Math Insight

Prototypes: More serious questions about Taylor polynomials

 

Beyond just writing out Taylor expansions, we could actually use them to approximate things in a more serious way. There are roughly three different sorts of serious questions that one can ask in this context. They all use similar words, so a careful reading of such questions is necessary to be sure of answering the question asked.

(The word ‘tolerance’ is a synonym for ‘error estimate’, meaning that we know that the error is no worse than such-and-such)

  • Given a Taylor polynomial approximation to a function, expanded at some given point, and given a required tolerance, on how large an interval around the given point does the Taylor polynomial achieve that tolerance?
  • Given a Taylor polynomial approximation to a function, expanded at some given point, and given an interval around that given point, within what tolerance does the Taylor polynomial approximate the function on that interval?
  • Given a function, given a fixed point, given an interval around that fixed point, and given a required tolerance, find how many terms must be used in the Taylor expansion to approximate the function to within the required tolerance on the given interval.

As a special case of the last question, we can consider the question of approximating $f(x)$ to within a given tolerance/error in terms of $f(x_o), f'(x_o), f''(x_o)$ and higher derivatives of $f$ evaluated at a given point $x_o$.

In ‘real life’ this last question is not really so important as the third of the questions listed above, since evaluation at just one point can often be achieved more simply by some other means.
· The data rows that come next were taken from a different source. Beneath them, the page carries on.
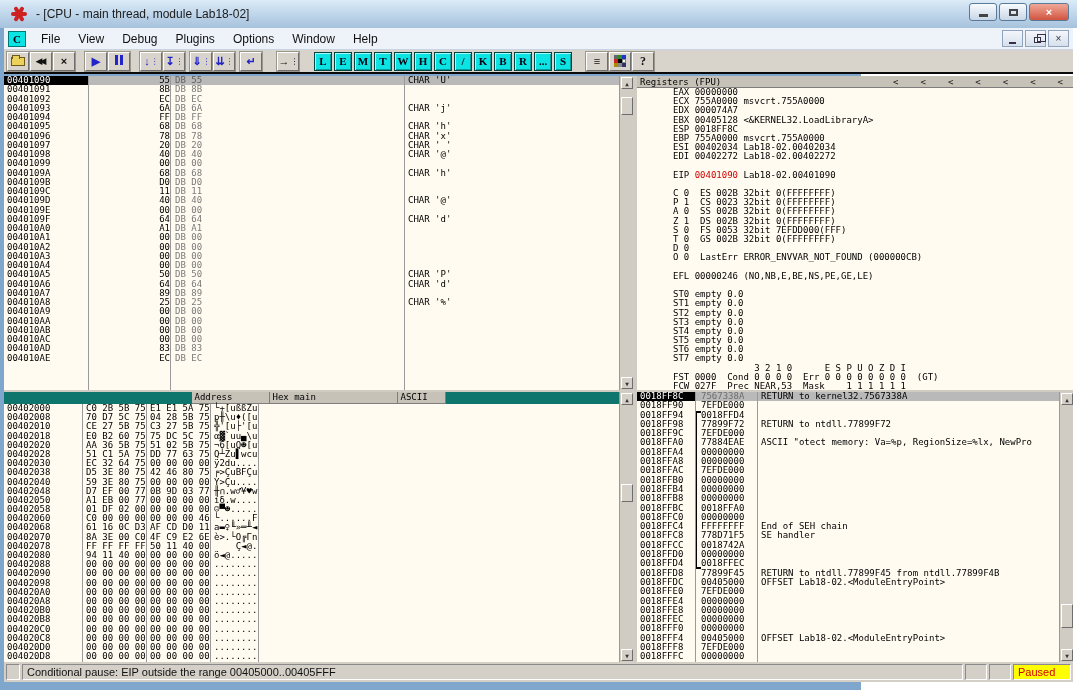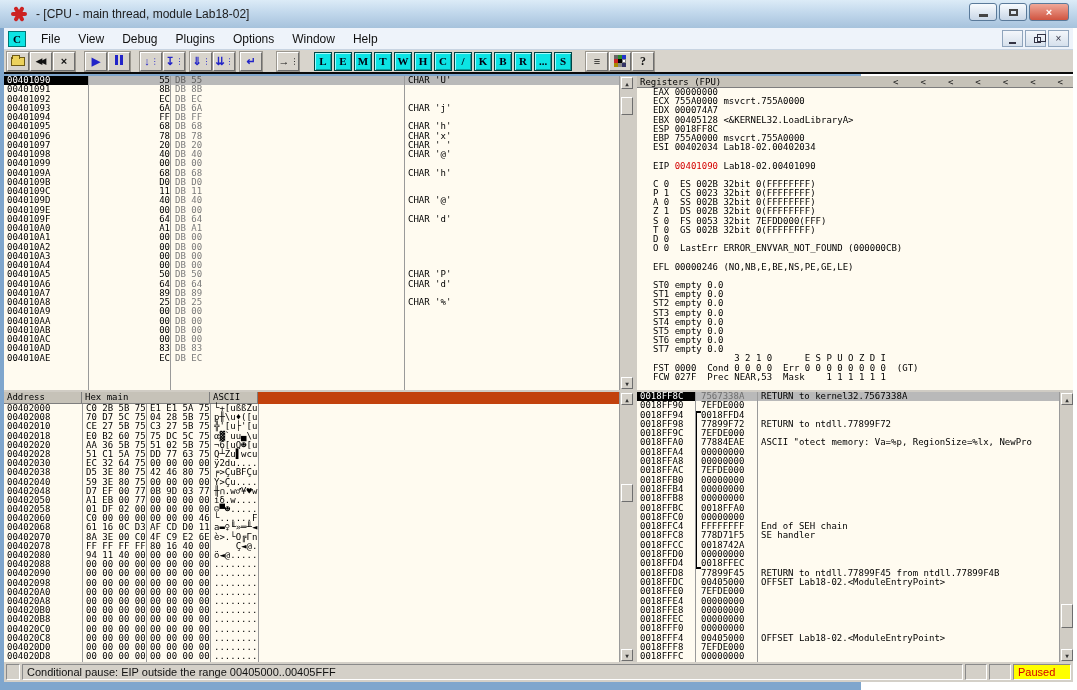--- a/index.html
+++ b/index.html
@@ -88,7 +88,7 @@
   .pane-hdr { height:12px; line-height:12px; background:#c6c2b8; border-bottom:1px solid #7e7e7e;
     display:flex; padding-left:3px; color:#000; }
   .reg-collapse { flex:1; display:flex; justify-content:flex-end; gap:22px; padding-right:10px; color:#222; }
-  .regline { height:9.2px; line-height:9.3px; white-space:pre; padding-left:16px; }
+  .regline { height:9.2px; line-height:9.3px; white-space:pre; padding-left:16px;margin-left:20px; }
   .regline .red { color:#d40000; }
 
   

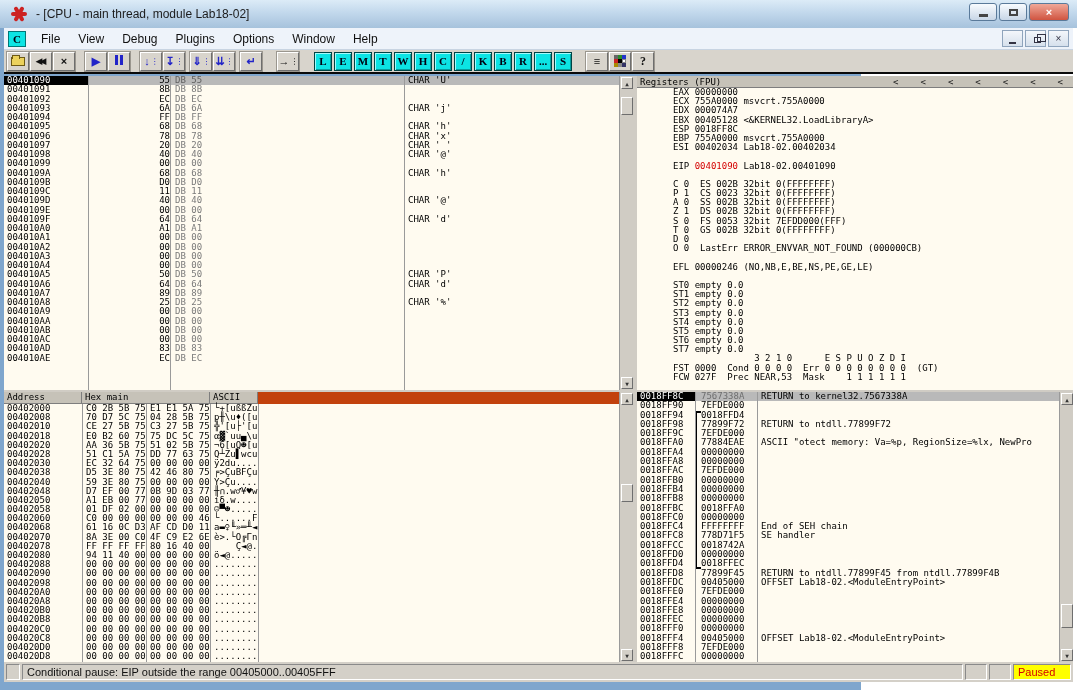--- a/index.html
+++ b/index.html
@@ -554,6 +554,7 @@
 
           <div class="regline"><span>ESI 00402034 Lab18-02.00402034</span><span class="red"></span><span></span></div>
 
+          <div class="regline"><span>EDI 00402272 Lab18-02.00402272</span><span class="red"></span><span></span></div>
 
           <div class="regline"><span></span><span class="red"></span><span></span></div>
 

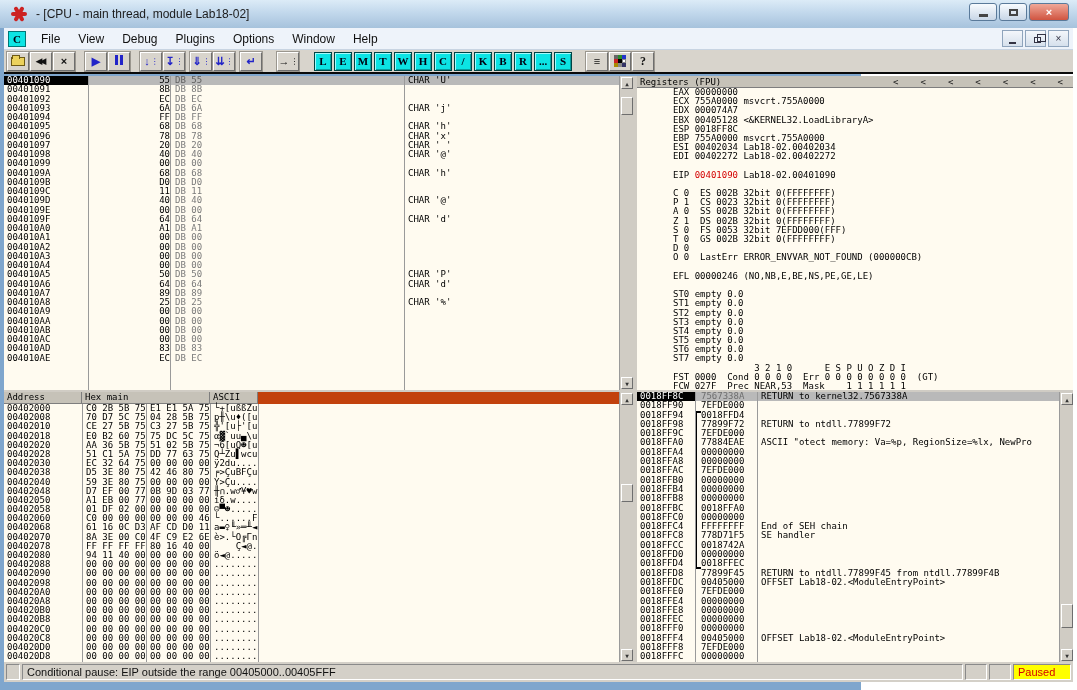--- a/index.html
+++ b/index.html
@@ -92,7 +92,7 @@
   .regline .red { color:#d40000; }
 
   
-  .dump-hdr { height:12px; display:flex; background:#c2410c; }
+  .dump-hdr { height:12px; display:flex; background:#0f766e;justify-content:center; }
   .dump-hdr span { background:#c6c2b8; border-right:1px solid #7e7e7e; border-bottom:1px solid #7e7e7e;
     height:12px; line-height:11px; padding-left:3px; }
   .dh-addr { width:78px; } .dh-hex { width:128px; } .dh-ascii { width:48px; }

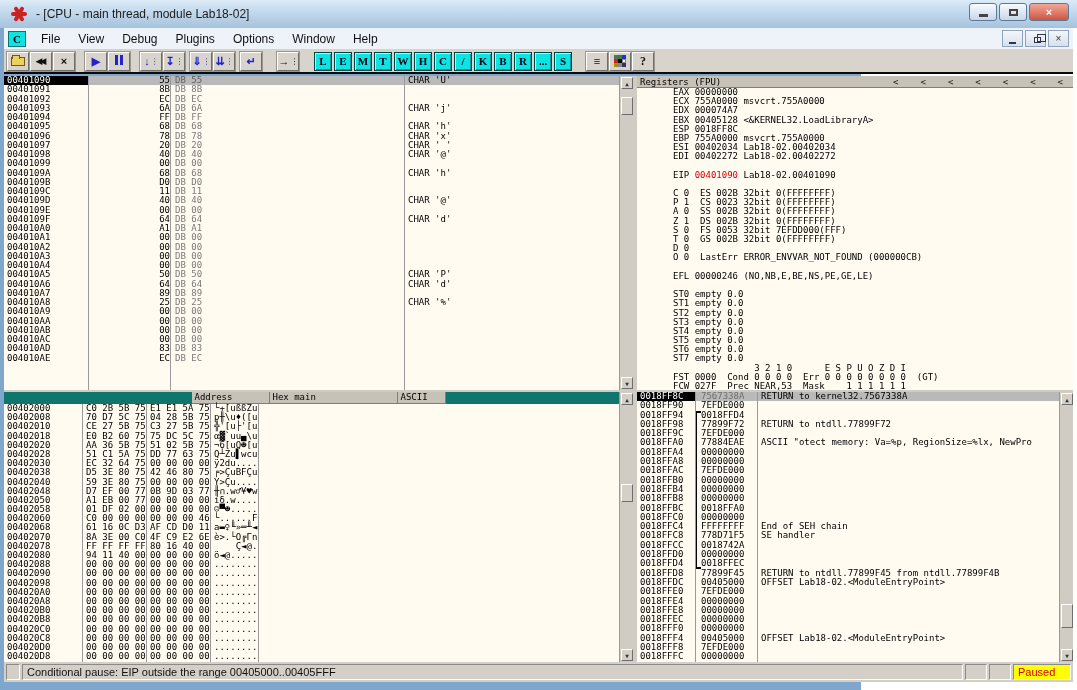--- a/index.html
+++ b/index.html
@@ -728,7 +728,7 @@
           <div class="hrow">
             <span class="hc-addr">00402078</span>
             <span class="hc-hexa">FF FF FF FF</span>
-            <span class="hc-hexb">80 16 40 00</span>
+            <span class="hc-hexb">50 11 40 00</span>
             <span class="hc-ascii">    Ç◄@.</span>
           </div>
Having a polynomial approximation that works all along an interval is a much more substantive thing than evaluation at a single point.

It must be noted that there are also other ways to approach the issue of best approximation by a polynomial on an interval. And beyond worry over approximating the values of the function, we might also want the values of one or more of the derivatives to be close, as well. The theory of splines is one approach to approximation which is very important in practical applications.